Activity:
Look through the entries below and extract exactly the lines from the one containing "subtotal: 5664.49 -> 6409.09" through the one containing "total: 1251.36 -> 1156.91", ends included.

(Input data)

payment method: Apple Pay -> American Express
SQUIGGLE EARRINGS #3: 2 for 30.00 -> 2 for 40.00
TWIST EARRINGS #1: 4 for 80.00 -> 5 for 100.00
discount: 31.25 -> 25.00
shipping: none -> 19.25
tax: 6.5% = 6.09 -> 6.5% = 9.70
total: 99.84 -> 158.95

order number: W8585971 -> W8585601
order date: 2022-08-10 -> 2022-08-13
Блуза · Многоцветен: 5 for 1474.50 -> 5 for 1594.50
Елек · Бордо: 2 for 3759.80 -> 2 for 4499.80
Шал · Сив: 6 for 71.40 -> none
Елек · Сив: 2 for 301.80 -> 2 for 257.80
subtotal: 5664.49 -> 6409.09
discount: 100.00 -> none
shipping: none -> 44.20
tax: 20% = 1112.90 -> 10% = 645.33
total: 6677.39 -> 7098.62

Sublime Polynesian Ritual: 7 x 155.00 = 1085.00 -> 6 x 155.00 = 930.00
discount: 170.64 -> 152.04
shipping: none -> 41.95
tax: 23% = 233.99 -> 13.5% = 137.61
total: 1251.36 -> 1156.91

(End Input data)
(Input data)

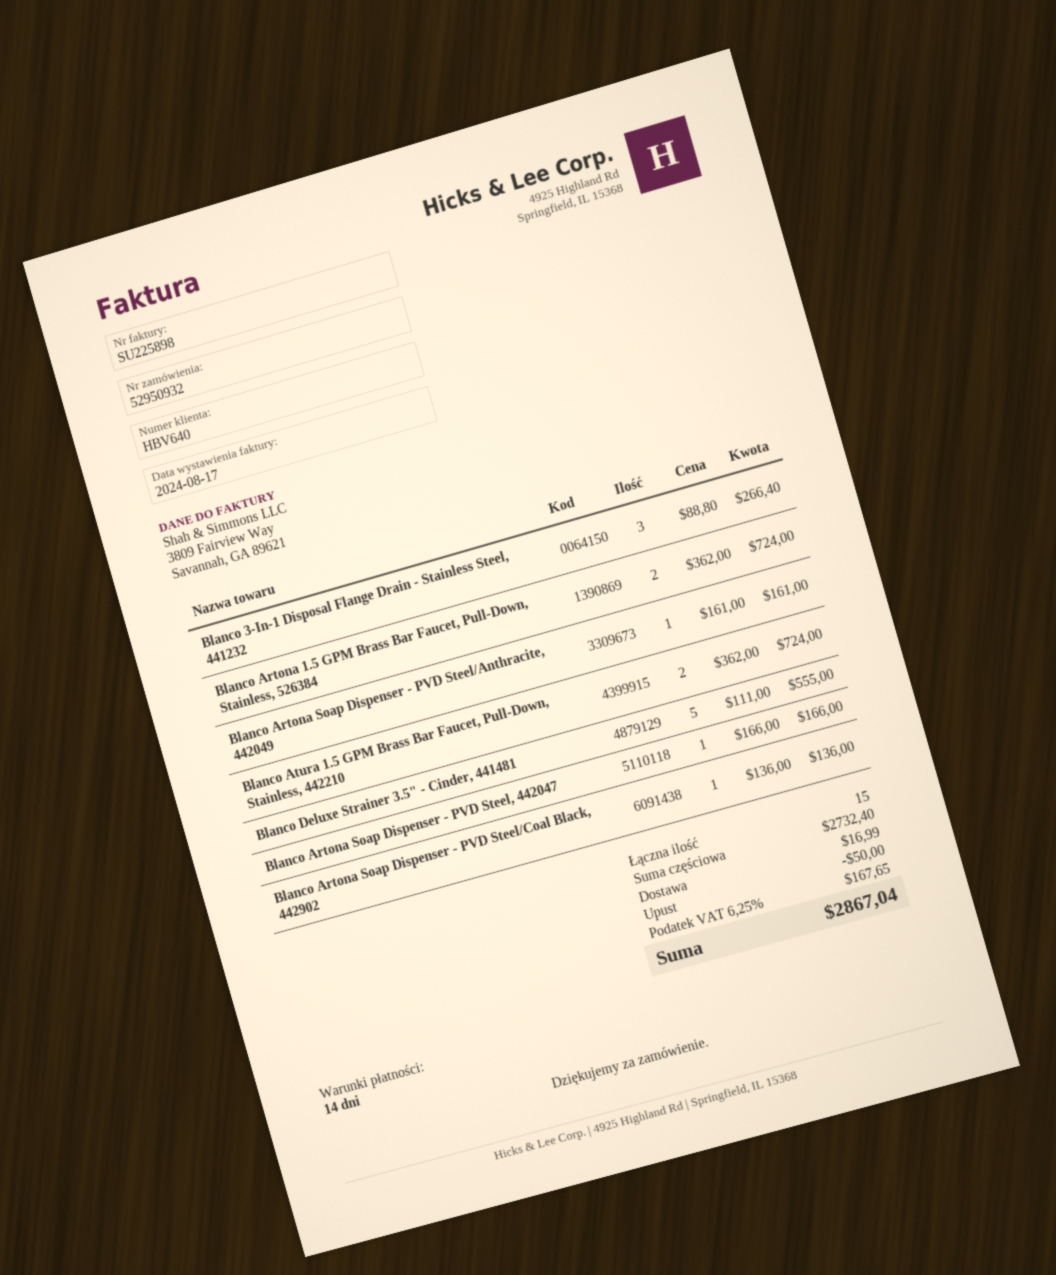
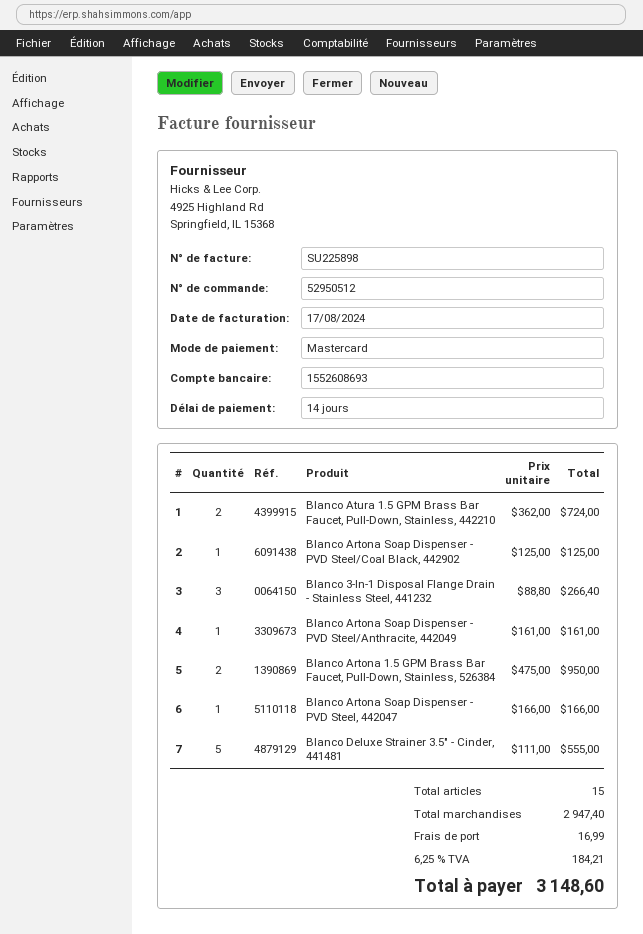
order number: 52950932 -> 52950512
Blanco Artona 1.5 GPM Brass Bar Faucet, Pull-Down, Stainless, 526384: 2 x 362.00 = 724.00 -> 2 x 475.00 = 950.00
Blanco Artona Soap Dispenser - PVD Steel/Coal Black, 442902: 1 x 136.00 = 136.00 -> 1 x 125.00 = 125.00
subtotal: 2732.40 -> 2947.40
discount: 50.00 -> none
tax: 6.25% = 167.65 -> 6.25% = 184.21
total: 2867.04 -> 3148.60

(End Input data)

Exercise result:
subtotal: 5664.49 -> 6409.09
discount: 100.00 -> none
shipping: none -> 44.20
tax: 20% = 1112.90 -> 10% = 645.33
total: 6677.39 -> 7098.62

Sublime Polynesian Ritual: 7 x 155.00 = 1085.00 -> 6 x 155.00 = 930.00
discount: 170.64 -> 152.04
shipping: none -> 41.95
tax: 23% = 233.99 -> 13.5% = 137.61
total: 1251.36 -> 1156.91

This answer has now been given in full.